International Women’s Day – The Empathy Gap

Beginning in 1910, March 8 became annually observed as International Women’s Day. At the time, most American women did not have the right to vote. The push for the observation was about women in the labor movement agitating for rights. At the time, most women were simply dependent on their families, working as unpaid domestic labor, unless they needed to work ‘outside the home,’ and opportunities ranged from limited to non-existent. At the time, not all women supported women changing the status quo.

Particularly in politics.

This week, when I published my “Mark Your Ballot” column, it got a lot of traction; it always does. One that came back to my in-box on a “reply all” was from a friend of a friend, a woman I don’t know, saying she would not be voting for Katie Porter. Her reason – Porter was “just not experienced enough.”
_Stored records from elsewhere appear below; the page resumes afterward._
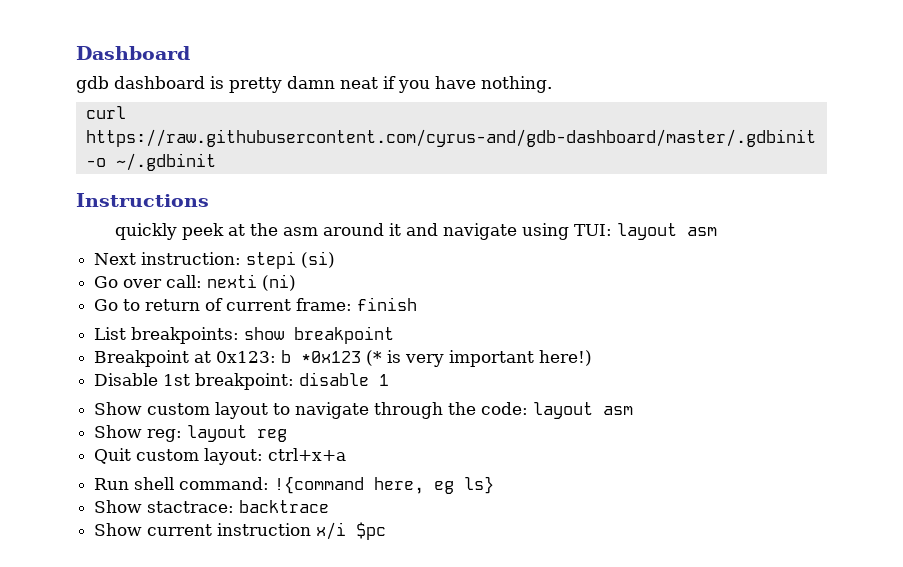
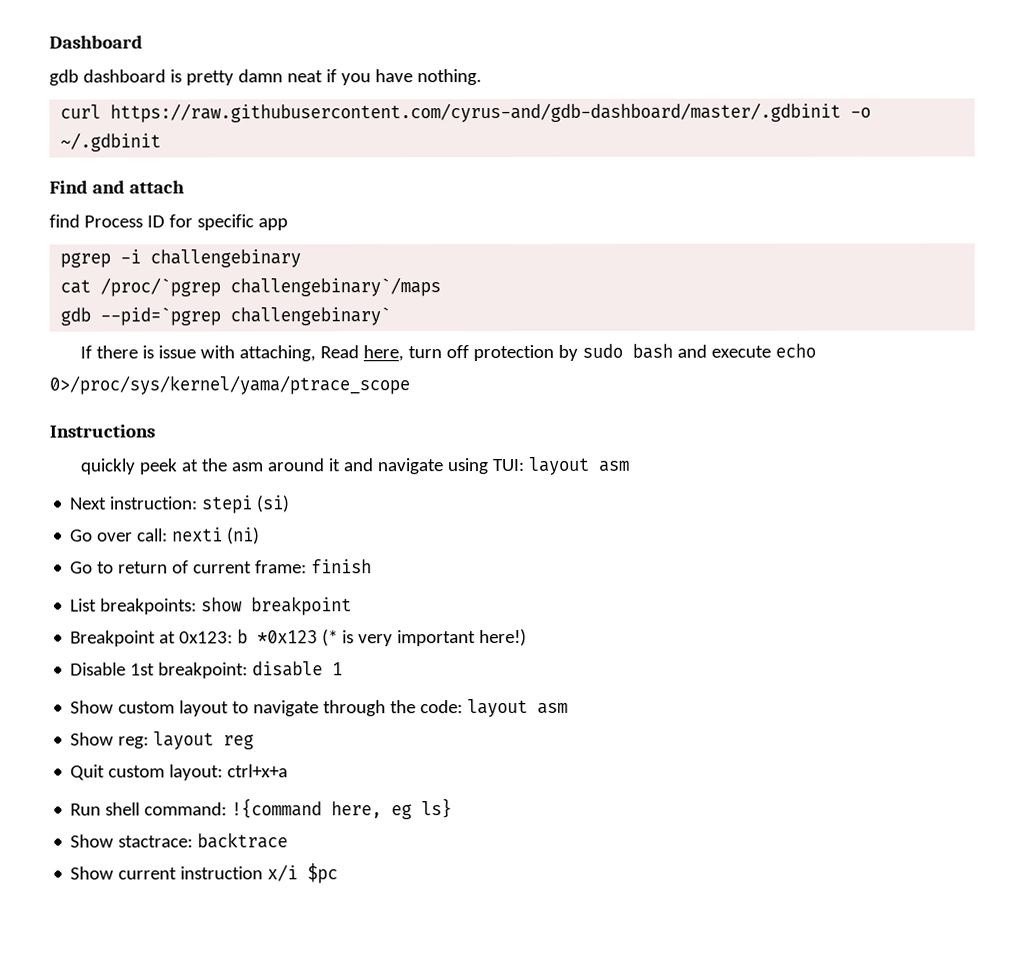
+ Find and attach
+ find Process ID for specific app
+ pgrep -i challengebinary
+ cat /proc/`pgrep challengebinary`/maps
+ gdb --pid=`pgrep challengebinary`
+ If there is issue with attaching, Read here, turn off protection by sudo bash and execute echo 0>/proc/sys/kernel/yama/ptrace_scope

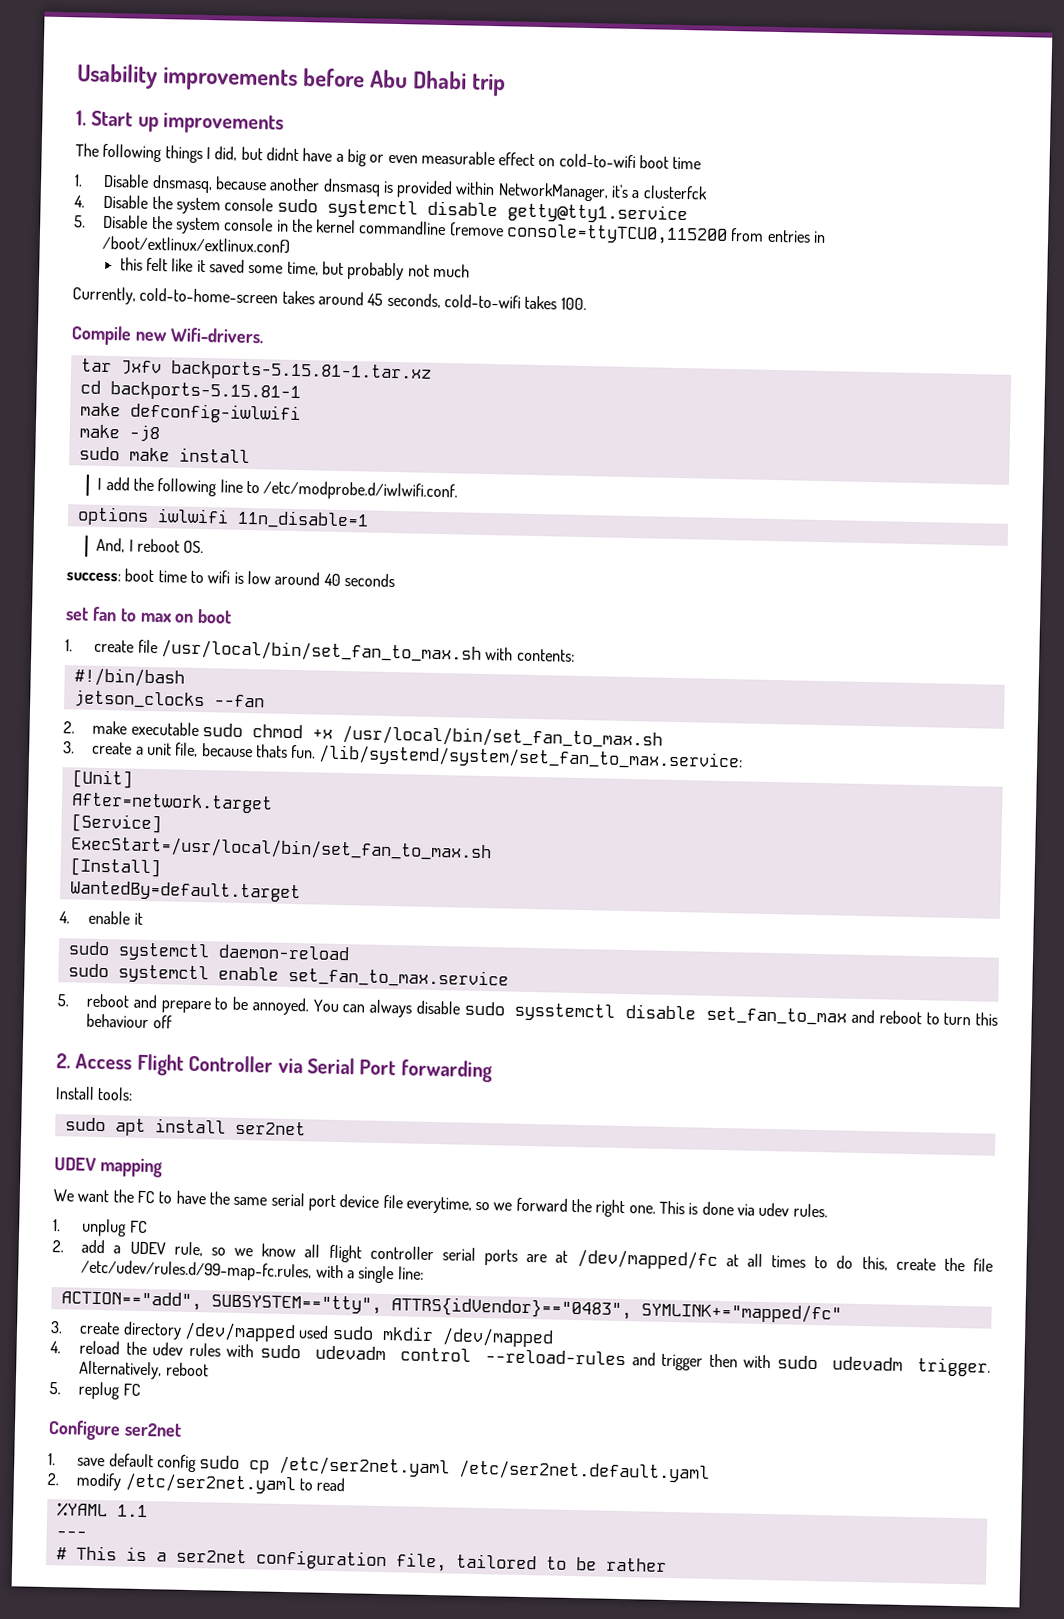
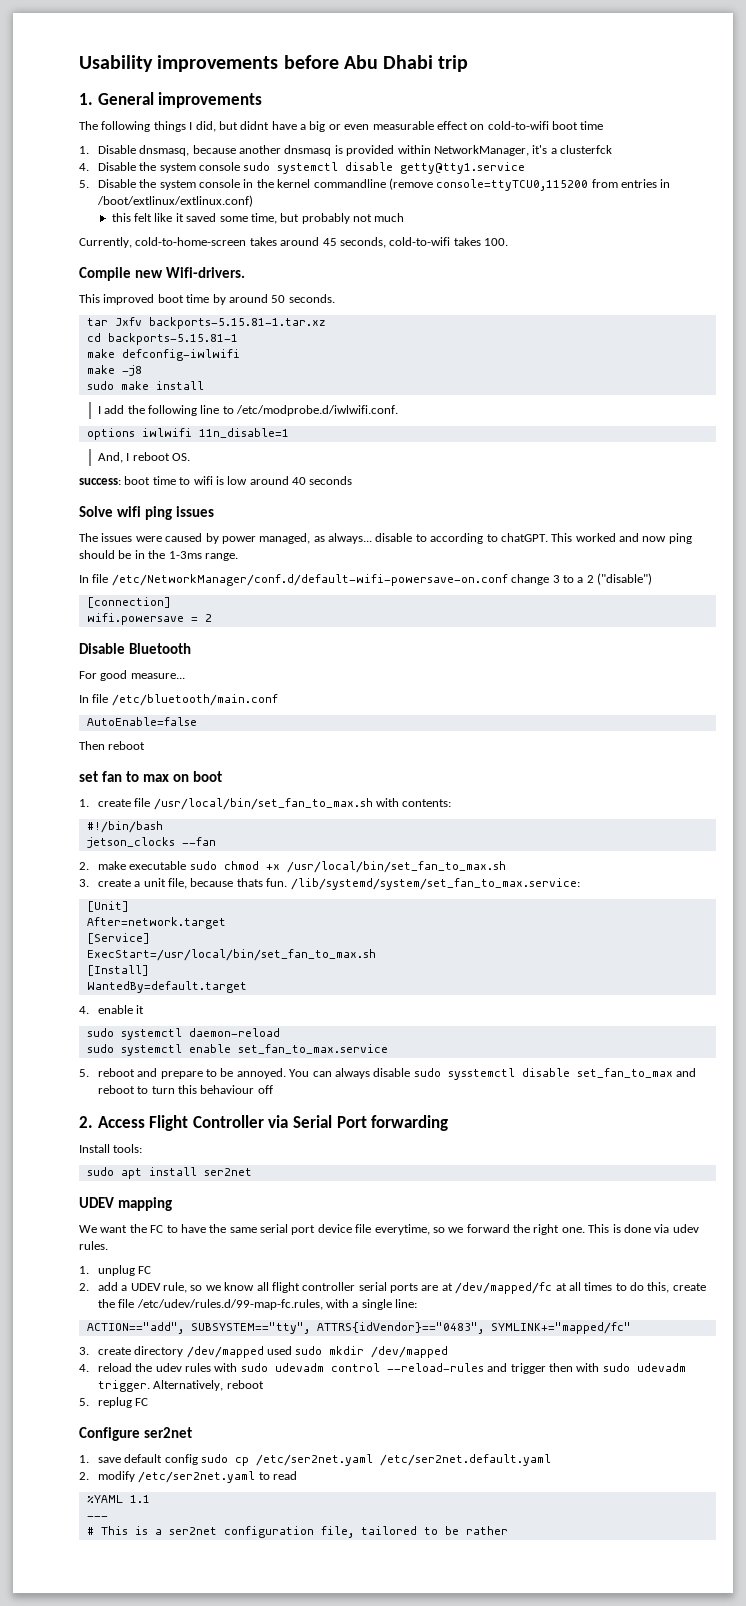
- 1. Start up improvements
+ 1. General improvements
+ This improved boot time by around 50 seconds.
+ Solve wifi ping issues
+ The issues were caused by power managed, as always... disable to according to chatGPT. This worked and now ping should be in the 1-3ms range.
+ In file /etc/NetworkManager/conf.d/default-wifi-powersave-on.conf change 3 to a 2 ("disable")
+ [connection]
+ wifi.powersave = 2
+ Disable Bluetooth
+ For good measure...
+ In file /etc/bluetooth/main.conf
+ AutoEnable=false
+ Then reboot

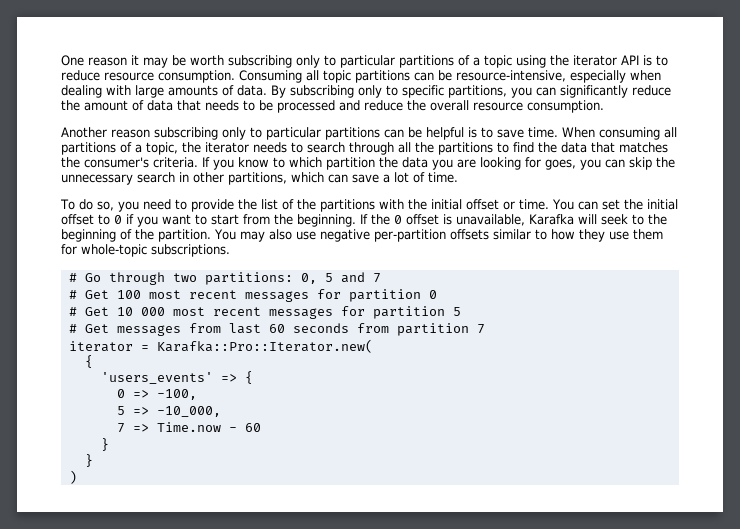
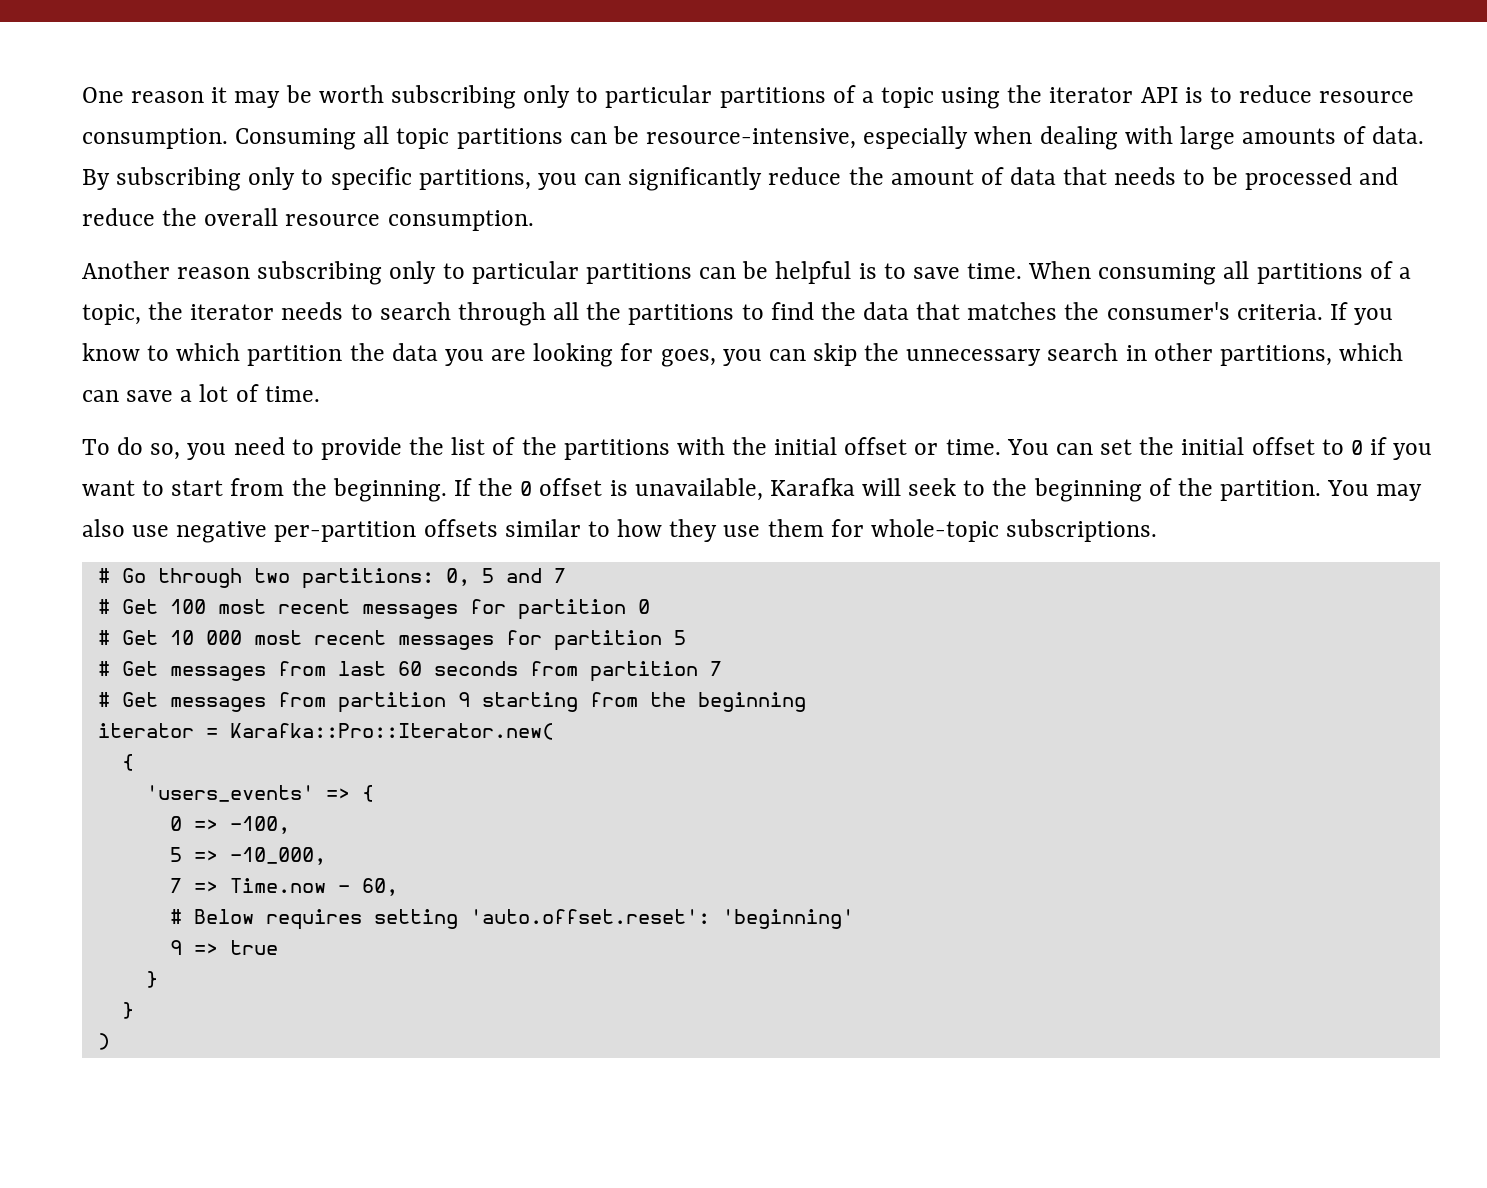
+ # Get messages from partition 9 starting from the beginning
- 7 => Time.now - 60
+ 7 => Time.now - 60,
+ # Below requires setting 'auto.offset.reset': 'beginning'
+ 9 => true

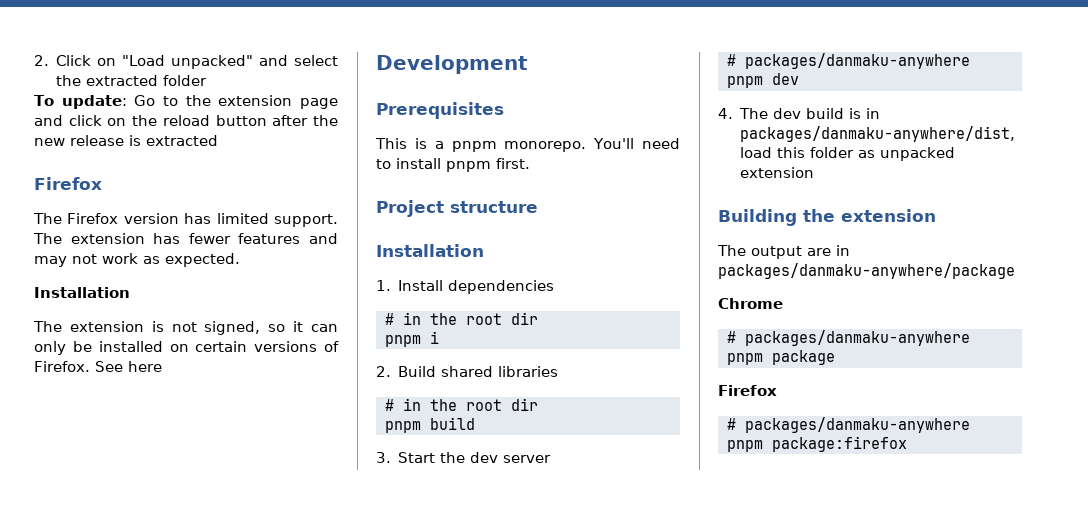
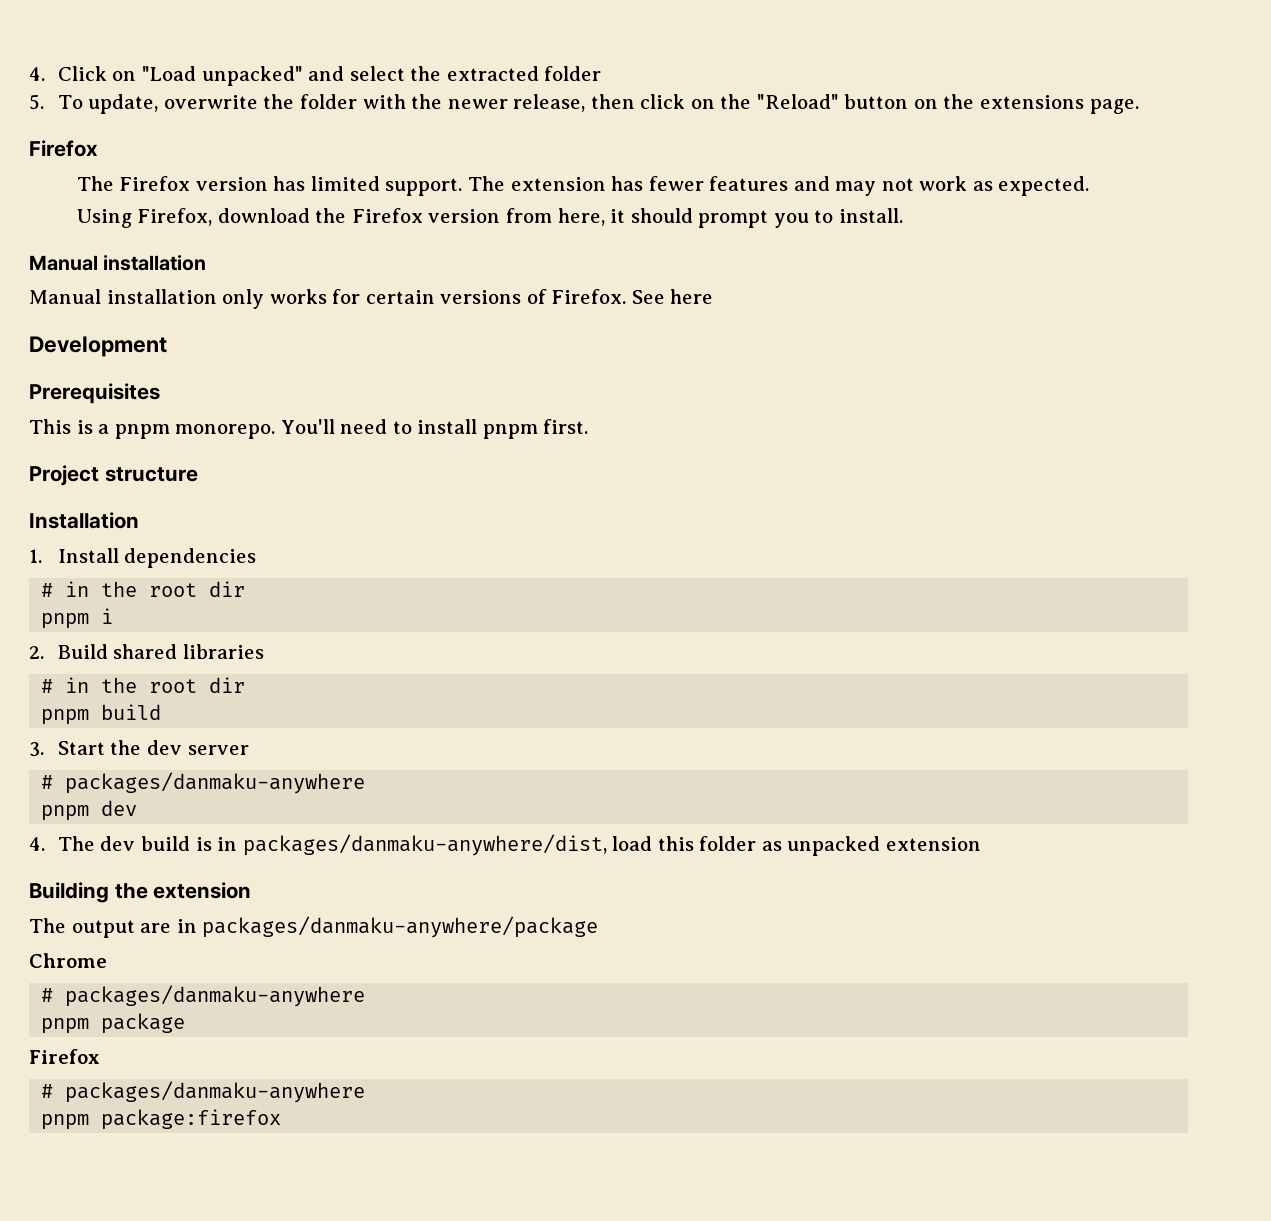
- 2. Click on "Load unpacked" and select the extracted folder
+ 4. Click on "Load unpacked" and select the extracted folder
- To update: Go to the extension page and click on the reload button after the new release is extracted
+ 5. To update, overwrite the folder with the newer release, then click on the "Reload" button on the extensions page.
  The extension has fewer features and may not work as expected.
- Installation
- The extension is not signed, so it can only be installed on certain versions of Firefox.
+ Using Firefox, download the Firefox version from here, it should prompt you to install.
+ Manual installation
+ Manual installation only works for certain versions of Firefox.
It’s put an echo in my mind of all the women who just could not see their way to voting for Hilary Clinton –  despite the fact that she had more political experience than anyone else who had ever run for the office. If we can’t see women in positions of power, there’s a habit of saying “Well, just not THAT woman.” And that does not stand up to scrutiny.

Rather than seeing other women with empathy, we seem to see them as a problem.

In local government, I’m seeing a lot of women hating on women in the public sphere, and it’s getting giving me the same feeling. I see women in elected office being shouted down and vilified by other women, in ways that they do not treat men in elected office; men who are on the same elected bodies, men who hold the same values. As a journalist, I get my share of haters, often women, who seem to be outraged that I have the temerity to write editorials.

I’m an editor; it is traditionally considered to be part of the job.

In the misogynistic era of the Dobbs decision, of Justice Amy Coney Barrett, of Senator Katie Britt of Alabama speaking from her kitchen, I ‘m sorry that a woman as capable as Katie Porter isn’t in line to get Diane Feinstein’s seat.

When I teach, I sometimes talk about the ‘crab barrel’ effect. When there is an open barrel of crabs, there’s no need to put a top on it. If a crab tries to crawl out, another crab will very reliably pull it back down. The crustacean equivalent of ‘who do you think you are?’

So, only 114 years later, we are still not getting equal pay for equal work, our constitutional right to our own bodies is gone or at risk, but we do have the vote. How long will it take us to use that vote to put women in office and support them there, to see women in the public sphere as leaders? How can we foster enough empathy to stop seeing women in pubic office as threat to societal norms?

To paraphrase a famous quote – we have met the enemy, and she is us.

Fran Drescher, the president of the Screen Actors Guild, gave a speech at the recent awards that praised her union members for their solidarity and “collective dignity,” and asked “What does female leadership mean to women and girls?  …we can develop empathy within ourselves, and the paradigm will shift.”